This paper looks at case studies, legal journals, and legal commentaries to examine the history of plea bargains and determine how such a practice slowly crept its way into the American judicial system. Next, I discern both the two specific benefits and three disadvantages of utilizing plea bargains in a system that was traditionally renowned for its unique form of adversarial / trial based justice. By analyzing case studies and legal texts, I find that the administrative advantages and cost benefits used to rationalize continued usage of plea deals does not outweigh its extremely negative effects on significant aspects of law and the American legal system.
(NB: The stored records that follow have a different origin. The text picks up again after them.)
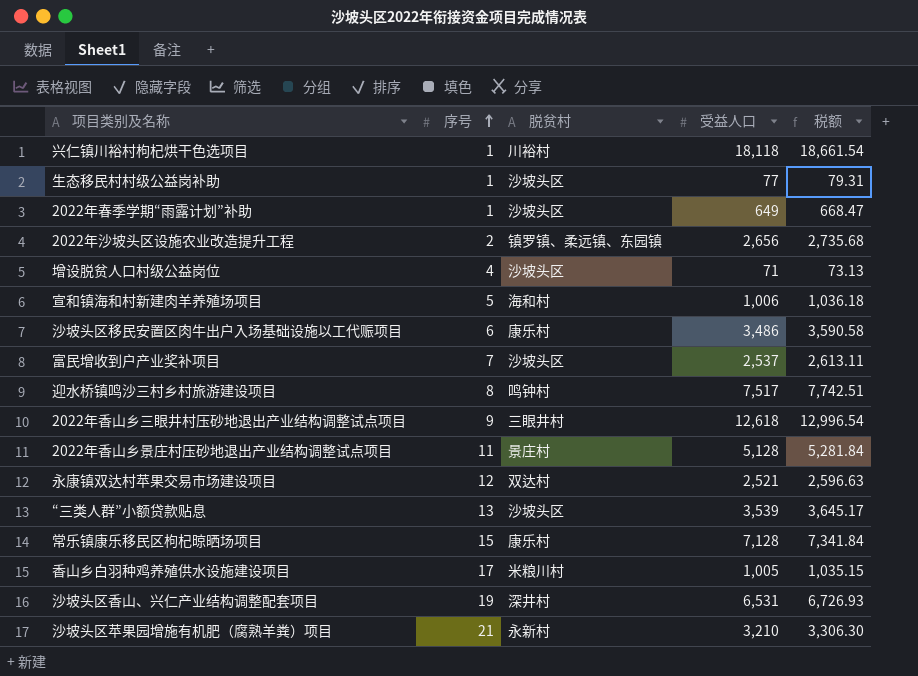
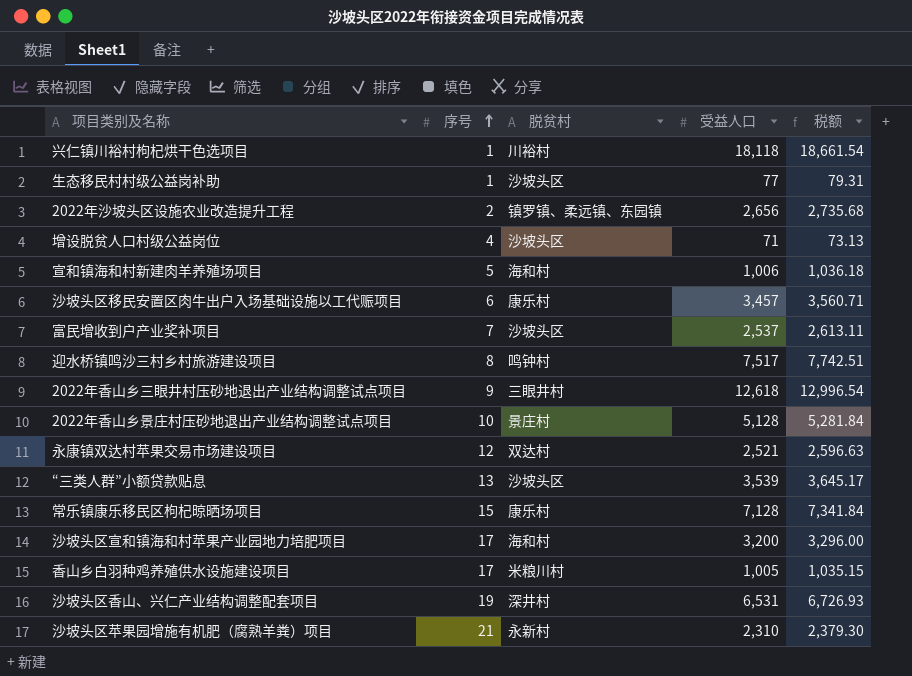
row 2022年春季学期“雨露计划”补助: 1 | 沙坡头区 | 649 | 668.47 -> none
沙坡头区移民安置区肉牛出户入场基础设施以工代赈项目 | 受益人口: 3,486 -> 3,457
沙坡头区移民安置区肉牛出户入场基础设施以工代赈项目 | 税额: 3,590.58 -> 3,560.71
2022年香山乡景庄村压砂地退出产业结构调整试点项目 | 序号: 11 -> 10
row 沙坡头区宣和镇海和村苹果产业园地力培肥项目: none -> 17 | 海和村 | 3,200 | 3,296.00
沙坡头区苹果园增施有机肥（腐熟羊粪）项目 | 受益人口: 3,210 -> 2,310
沙坡头区苹果园增施有机肥（腐熟羊粪）项目 | 税额: 3,306.30 -> 2,379.30

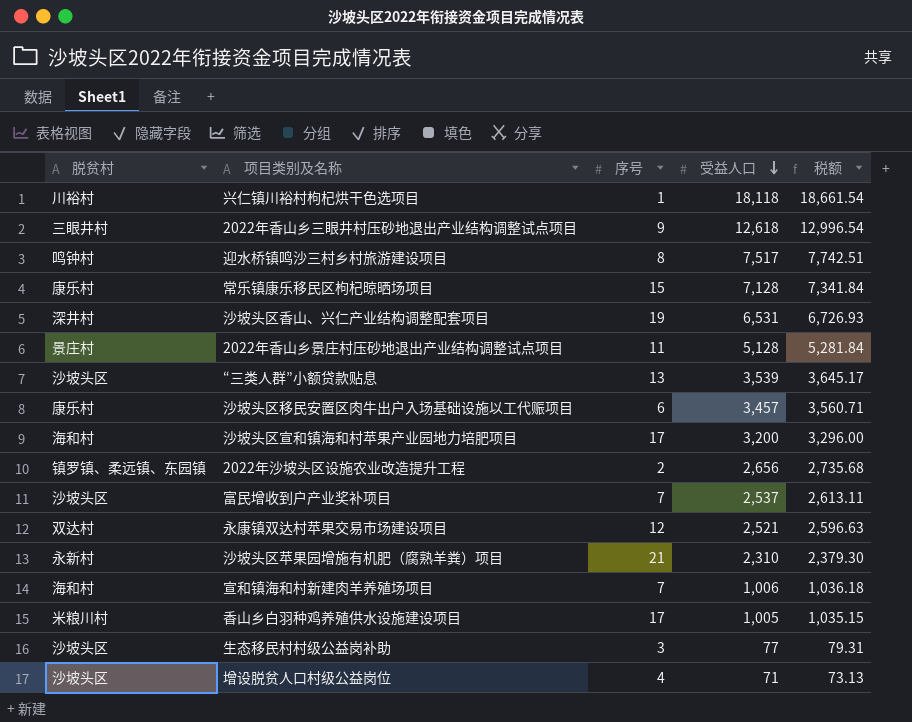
row order: 序号 ascending -> 受益人口 descending
column 脱贫村 | position: 3 -> 1
2022年香山乡景庄村压砂地退出产业结构调整试点项目 | 序号: 10 -> 11
宣和镇海和村新建肉羊养殖场项目 | 序号: 5 -> 7
生态移民村村级公益岗补助 | 序号: 1 -> 3

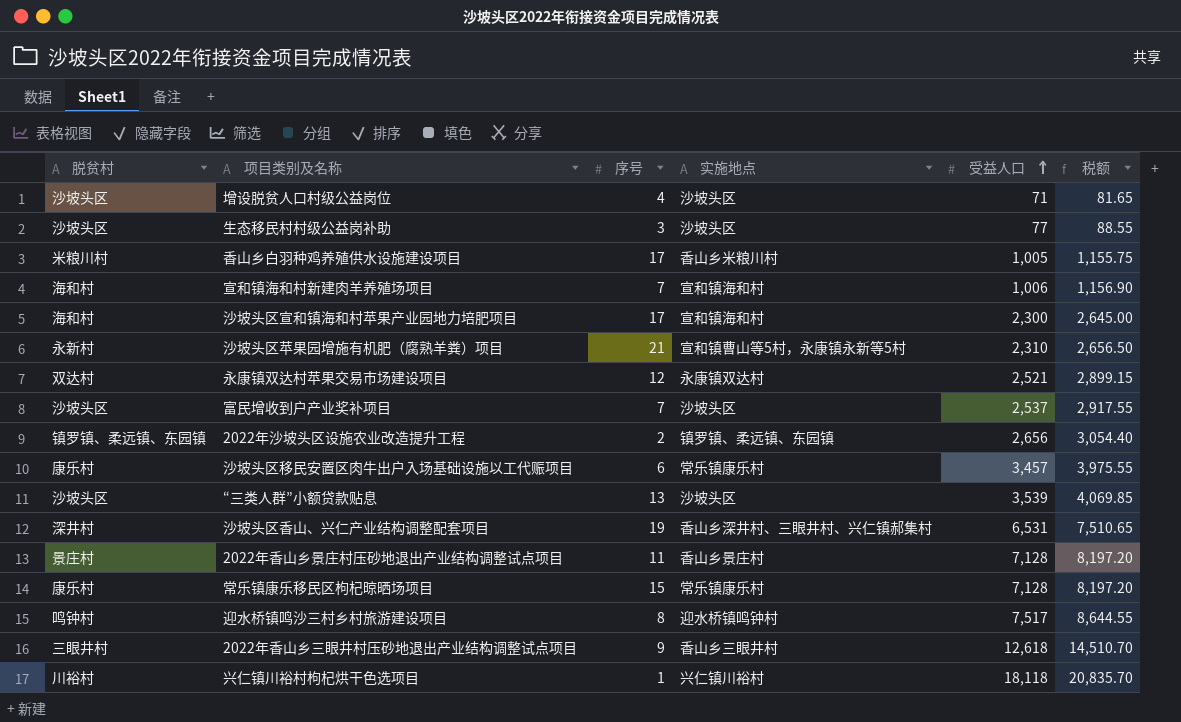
row order: 受益人口 descending -> 受益人口 ascending
column 实施地点 | position: none -> 4
column 税额 | formula: [受益人口] * 1.03 -> [受益人口] * 1.15
沙坡头区宣和镇海和村苹果产业园地力培肥项目 | 受益人口: 3,200 -> 2,300
2022年香山乡景庄村压砂地退出产业结构调整试点项目 | 受益人口: 5,128 -> 7,128

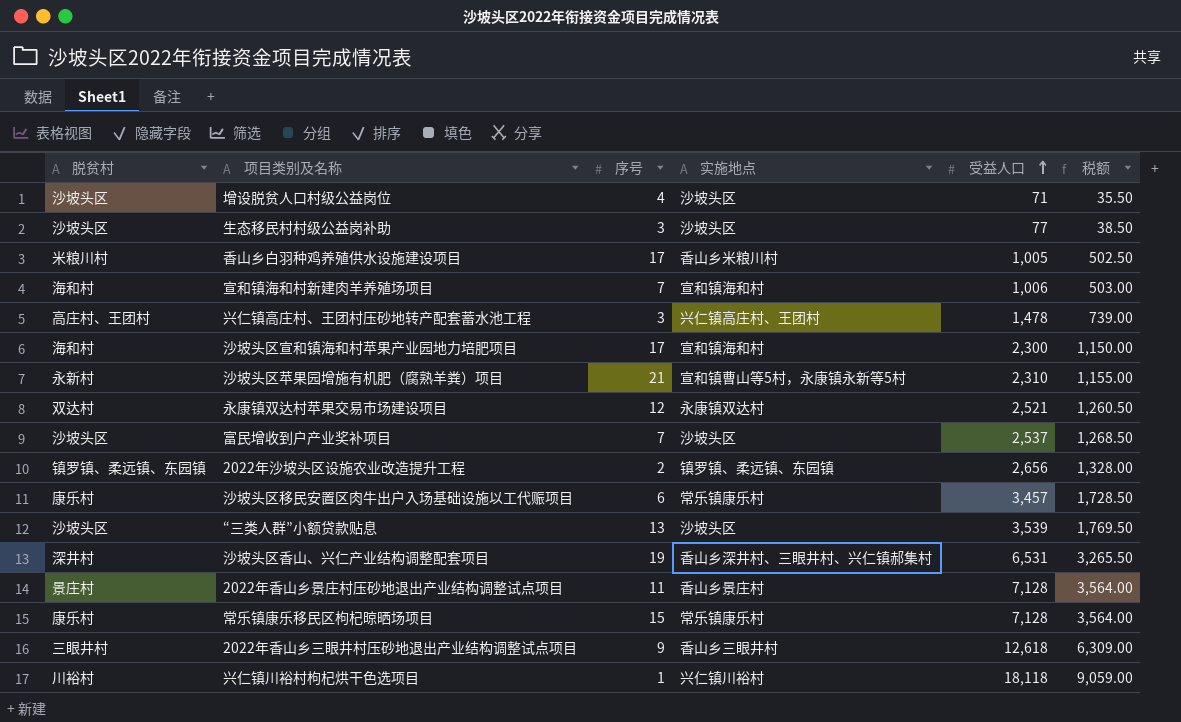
column 税额 | formula: [受益人口] * 1.15 -> [受益人口] * 0.5
row 迎水桥镇鸣沙三村乡村旅游建设项目: 鸣钟村 | 8 | 迎水桥镇鸣钟村 | 7,517 | 8,644.55 -> none
row 兴仁镇高庄村、王团村压砂地转产配套蓄水池工程: none -> 高庄村、王团村 | 3 | 兴仁镇高庄村、王团村 | 1,478 | 739.00

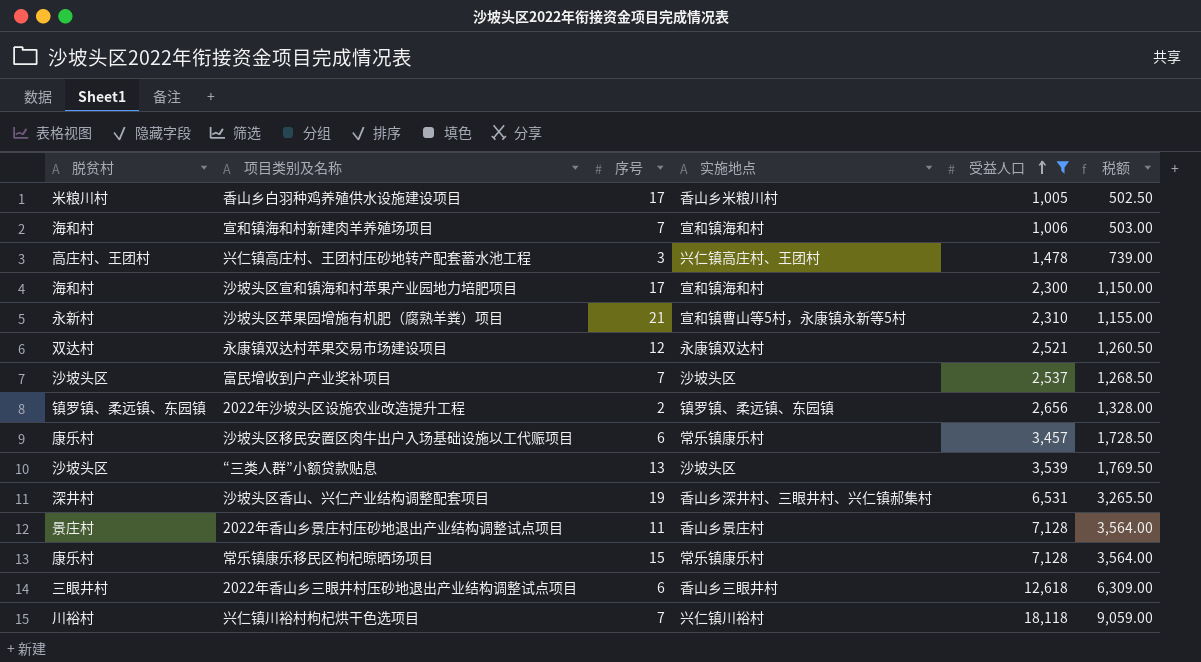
filter: none -> 受益人口 >= 1,005
2022年香山乡三眼井村压砂地退出产业结构调整试点项目 | 序号: 9 -> 6
兴仁镇川裕村枸杞烘干色选项目 | 序号: 1 -> 7

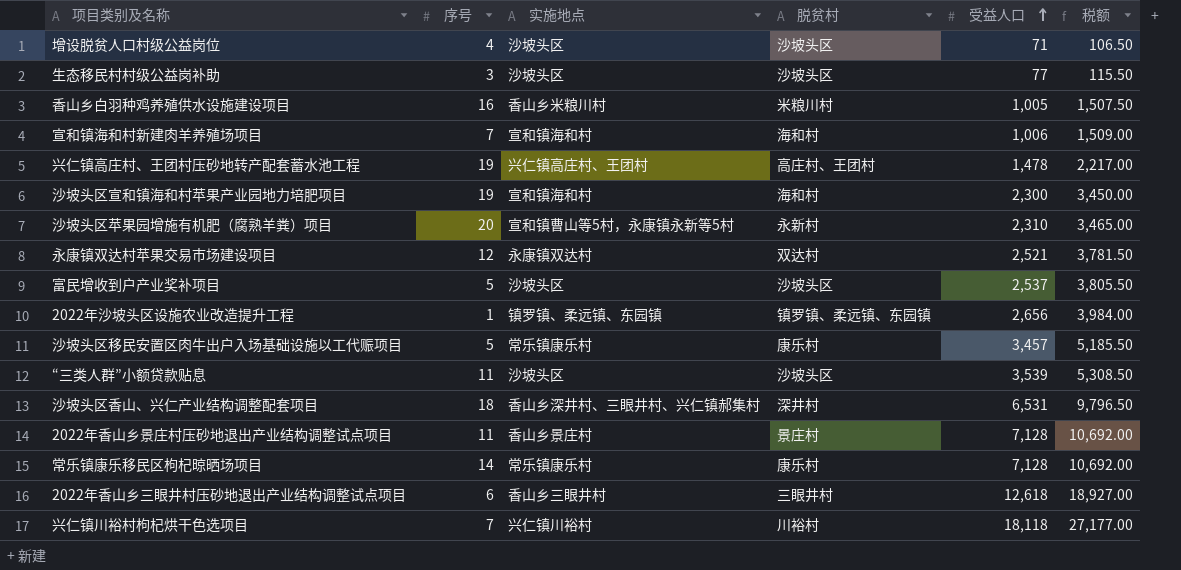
filter: 受益人口 >= 1,005 -> none
column 脱贫村 | position: 1 -> 4
column 税额 | formula: [受益人口] * 0.5 -> [受益人口] * 1.5
香山乡白羽种鸡养殖供水设施建设项目 | 序号: 17 -> 16
兴仁镇高庄村、王团村压砂地转产配套蓄水池工程 | 序号: 3 -> 19
沙坡头区宣和镇海和村苹果产业园地力培肥项目 | 序号: 17 -> 19
沙坡头区苹果园增施有机肥（腐熟羊粪）项目 | 序号: 21 -> 20
富民增收到户产业奖补项目 | 序号: 7 -> 5
2022年沙坡头区设施农业改造提升工程 | 序号: 2 -> 1
沙坡头区移民安置区肉牛出户入场基础设施以工代赈项目 | 序号: 6 -> 5
“三类人群”小额贷款贴息 | 序号: 13 -> 11
沙坡头区香山、兴仁产业结构调整配套项目 | 序号: 19 -> 18
常乐镇康乐移民区枸杞晾晒场项目 | 序号: 15 -> 14

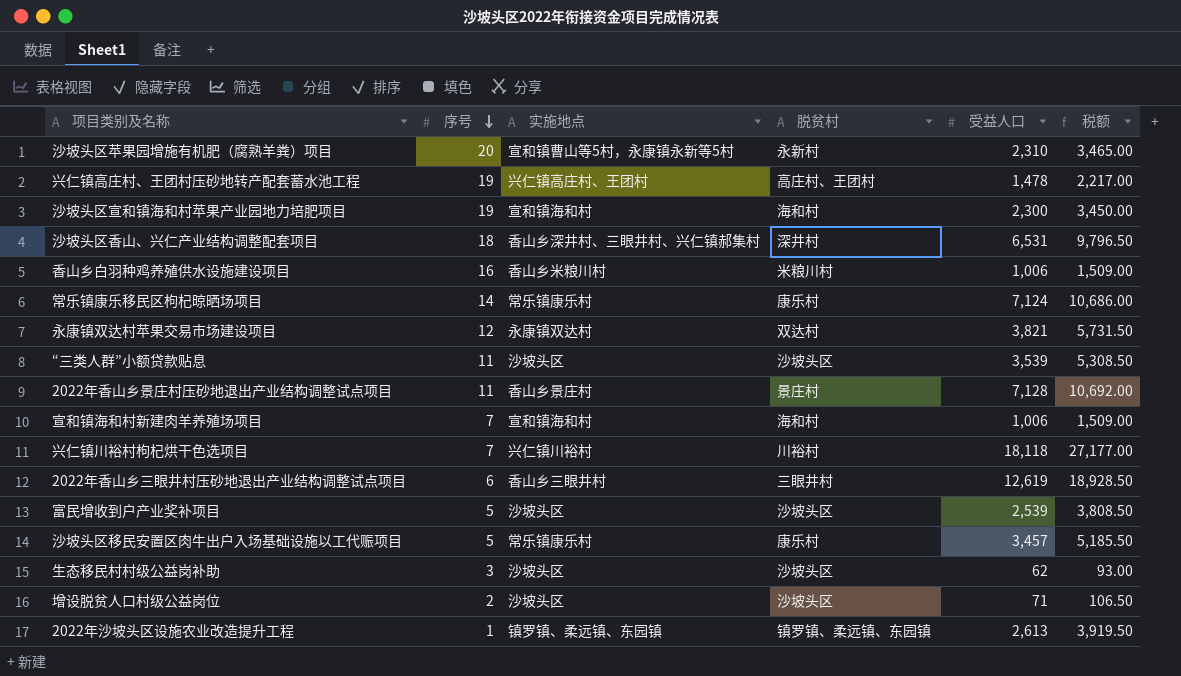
row order: 受益人口 ascending -> 序号 descending
香山乡白羽种鸡养殖供水设施建设项目 | 受益人口: 1,005 -> 1,006
香山乡白羽种鸡养殖供水设施建设项目 | 税额: 1,507.50 -> 1,509.00
常乐镇康乐移民区枸杞晾晒场项目 | 受益人口: 7,128 -> 7,124
常乐镇康乐移民区枸杞晾晒场项目 | 税额: 10,692.00 -> 10,686.00
永康镇双达村苹果交易市场建设项目 | 受益人口: 2,521 -> 3,821
永康镇双达村苹果交易市场建设项目 | 税额: 3,781.50 -> 5,731.50
2022年香山乡三眼井村压砂地退出产业结构调整试点项目 | 受益人口: 12,618 -> 12,619
2022年香山乡三眼井村压砂地退出产业结构调整试点项目 | 税额: 18,927.00 -> 18,928.50
富民增收到户产业奖补项目 | 受益人口: 2,537 -> 2,539
富民增收到户产业奖补项目 | 税额: 3,805.50 -> 3,808.50
生态移民村村级公益岗补助 | 受益人口: 77 -> 62
生态移民村村级公益岗补助 | 税额: 115.50 -> 93.00
增设脱贫人口村级公益岗位 | 序号: 4 -> 2
2022年沙坡头区设施农业改造提升工程 | 受益人口: 2,656 -> 2,613
2022年沙坡头区设施农业改造提升工程 | 税额: 3,984.00 -> 3,919.50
These significant negative effects as a product of the plea bargain are a definitive hindrance to justice and further characterize the system as no longer fair and certainly not equitable. Consequently, I assert that in order to maintain the ethics of the system, plea bargains should be removed. I also generally outline the Philadelphia Bench Trial as a prospective and viable alternative to plea bargains that could act as an intriguing substitute. The Philadelphia Bench Trial represents a highly viable alternative to the plea bargain and consequently preserves many of the advantages plea bargains offer the system without sacrificing the adversarial element necessary to receive correct and accurate verdicts.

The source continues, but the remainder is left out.